Update History.
Edit #1. The original answer did not take the condition $c \leq n$ into consideration. A new answer fixed this.
Edit #2. A minor error found in the formula for $A_n$. The net effect was that the previous answer estimated $A_{n-1}$ instead of $A_n$. This is now corrected.
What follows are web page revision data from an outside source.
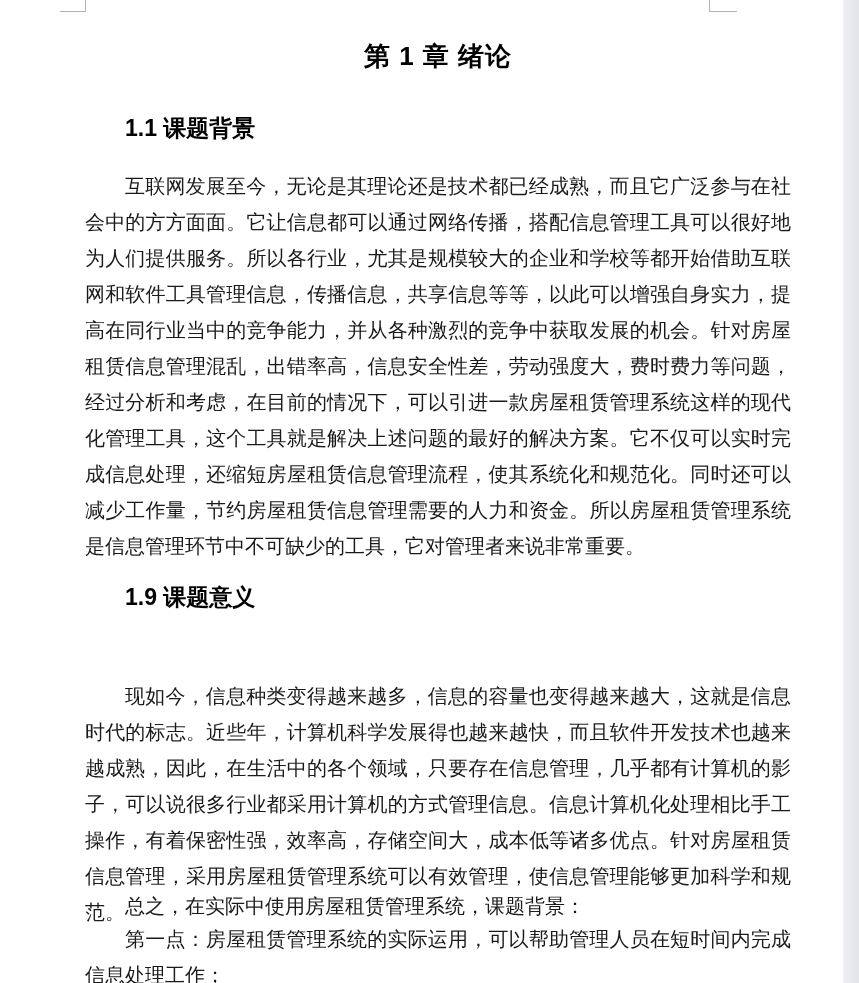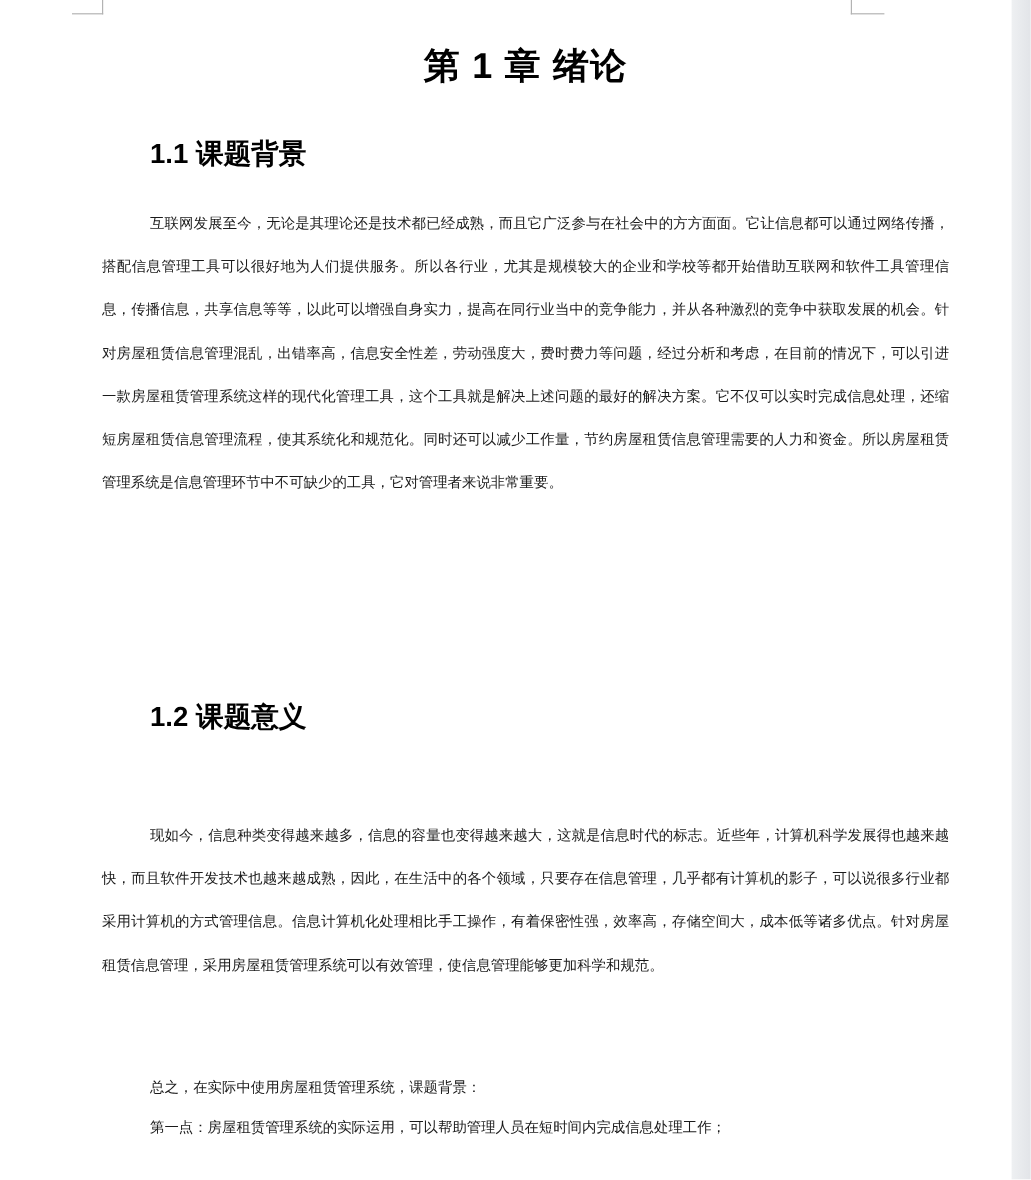--- a/index.html
+++ b/index.html
@@ -36,7 +36,7 @@
     text-align: center;
     font-family: "Liberation Sans", "DejaVu Sans", sans-serif;
     font-weight: bold;
-    font-size: 30px; line-height: 36px;
+    font-size: 26px; line-height: 36px;
     color: #000000;
     letter-spacing: 1px;
   }

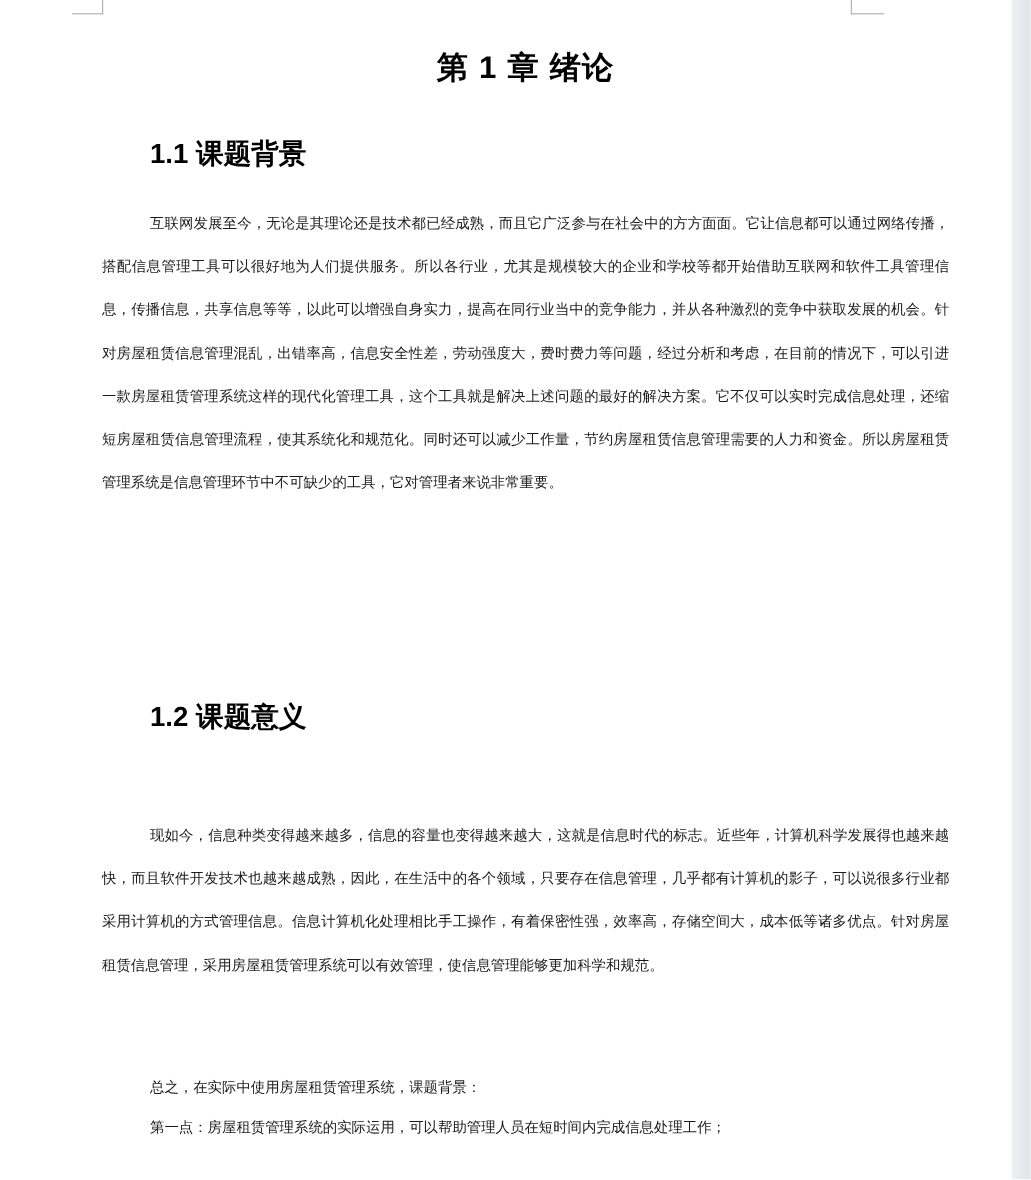--- a/index.html
+++ b/index.html
@@ -52,7 +52,7 @@
   .heading-2 { top: 583px; }
   .body-par {
     position: absolute; left: 0; width: 706px;
-    font-size: 12px; line-height: 36px;
+    font-size: 20px; line-height: 36px;
     color: #1a1a1a;
     text-align: justify;
     text-indent: 40px;

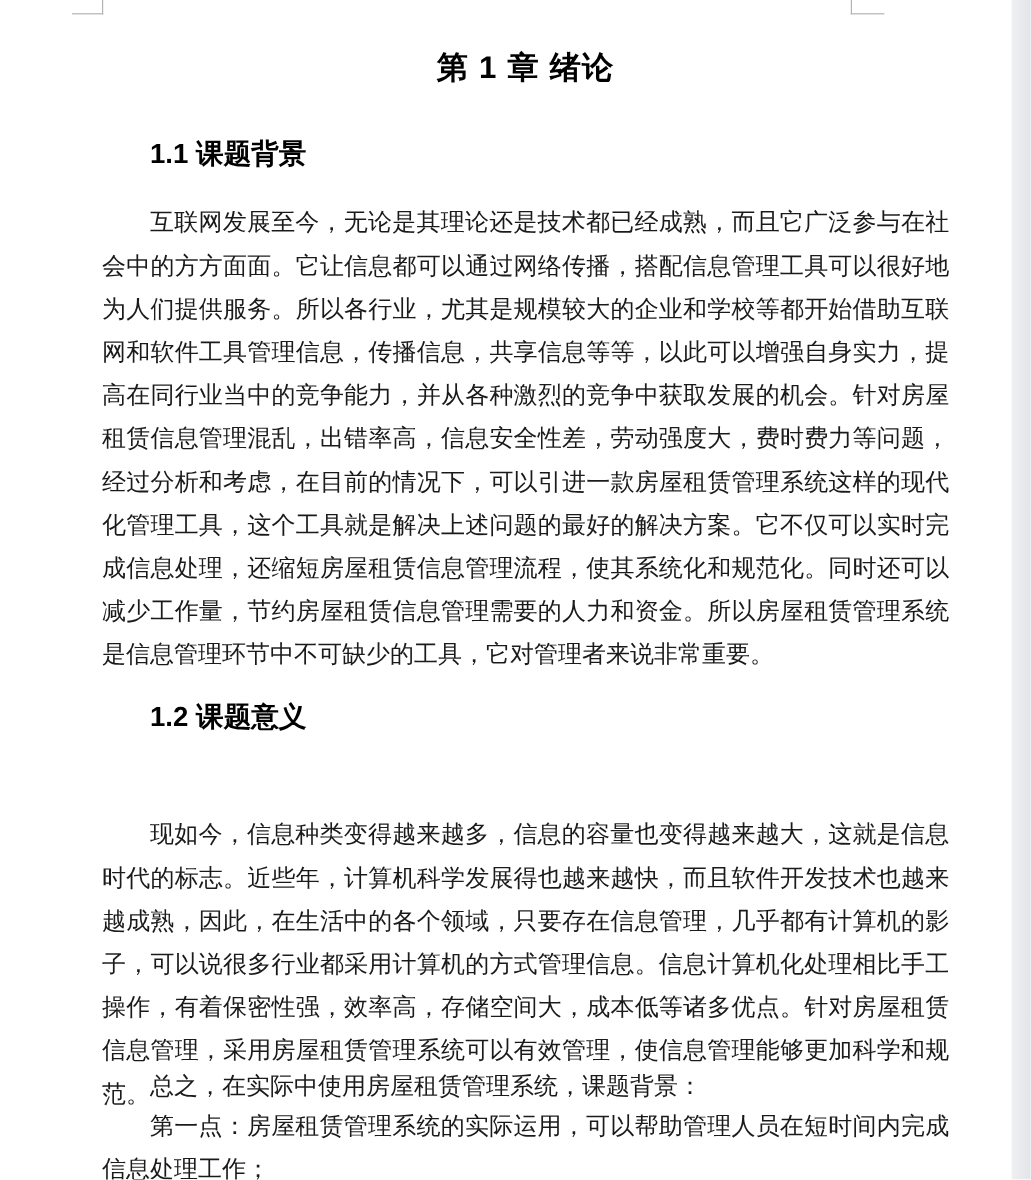--- a/index.html
+++ b/index.html
@@ -81,7 +81,7 @@
 
     <p class="body-par par-1">互联网发展至今，无论是其理论还是技术都已经成熟，而且它广泛参与在社会中的方方面面。它让信息都可以通过网络传播，搭配信息管理工具可以很好地为人们提供服务。所以各行业，尤其是规模较大的企业和学校等都开始借助互联网和软件工具管理信息，传播信息，共享信息等等，以此可以增强自身实力，提高在同行业当中的竞争能力，并从各种激烈的竞争中获取发展的机会。针对房屋租赁信息管理混乱，出错率高，信息安全性差，劳动强度大，费时费力等问题，经过分析和考虑，在目前的情况下，可以引进一款房屋租赁管理系统这样的现代化管理工具，这个工具就是解决上述问题的最好的解决方案。它不仅可以实时完成信息处理，还缩短房屋租赁信息管理流程，使其系统化和规范化。同时还可以减少工作量，节约房屋租赁信息管理需要的人力和资金。所以房屋租赁管理系统是信息管理环节中不可缺少的工具，它对管理者来说非常重要。</p>
 
-    <div class="section-heading heading-2">1.2 课题意义</div>
+    <div class="section-heading heading-2">1.9 课题意义</div>
 
     <p class="body-par par-2">现如今，信息种类变得越来越多，信息的容量也变得越来越大，这就是信息时代的标志。近些年，计算机科学发展得也越来越快，而且软件开发技术也越来越成熟，因此，在生活中的各个领域，只要存在信息管理，几乎都有计算机的影子，可以说很多行业都采用计算机的方式管理信息。信息计算机化处理相比手工操作，有着保密性强，效率高，存储空间大，成本低等诸多优点。针对房屋租赁信息管理，采用房屋租赁管理系统可以有效管理，使信息管理能够更加科学和规范。</p>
Note that the $n$th term $A_n$ is given by
\begin{align*}
A_n
&= \sum_{1 \leq a < b < c \leq n} \mathbf{1}_{\{ c^2 < a^2 + b^2\}} \\
&= \sum_{1 \leq a < b \leq n} \sum_{c \in \mathbb{Z}} \mathbf{1}_{\{b+1 \leq c < \lceil \sqrt{a^2 + b^2} \rceil \text{ and } b \leq n\}} \\
&= \sum_{1 \leq a < b \leq n} \left( \left\lceil {\textstyle\sqrt{a^2 + b^2}} \right\rceil \wedge (n+1) - b - 1 \right),
\end{align*}
where $x \wedge y = \min\{x, y\}$. The presence of the term $\lceil\sqrt{a^2 + b^2} \rceil$ term suggests that lower-order terms in the asymptotic expansion of $A_n$ will be susceptible to the number-theoretic properties of the lattice points in circles, which is known to be a very hard problem. (See Gauss's circle problem.) So, I guess that there is no simple and exact formula for $A_n$.
1. Leading Term
First, we study the leading term in the asymptotic expansion of $A_n$. As $n \to \infty$,
\begin{align*}
\frac{A_n}{n^3}
&= \sum_{1 \leq a < b \leq n} \left( \biggl\lceil \sqrt{\Bigl(\frac{a}{n}\Bigr)^2 + \Bigl(\frac{b}{n}\Bigr)^2} \biggr\rceil \wedge \frac{n+1}{n} - \frac{b+1}{n} \right) \frac{1}{n^2} \\
&\to \int_{0}^{1} \int_{x}^{1} \bigl( {\textstyle \sqrt{x^2 + y^2}} \wedge 1 - y \bigr) \, \mathrm{d}y\mathrm{d}x \\
&= \frac{1}{6} - \frac{\pi}{24}.
\end{align*}
This shows that
$$ \bbox[color:navy;padding:5px;border:1px navy dotted;]{ A_n = \left( \frac{1}{6} - \frac{\pi}{24} \right) n^3 + o(n^3). } $$
2. Second Term
We now turn to extracting the second-order term. To analyze the behavior of $A_n$, we decompose it as
\begin{align*}
A_n
&= \sum_{1 \leq a < b \leq n} \left\lceil {\textstyle\sqrt{a^2 + b^2}} \right\rceil \wedge (n + 1)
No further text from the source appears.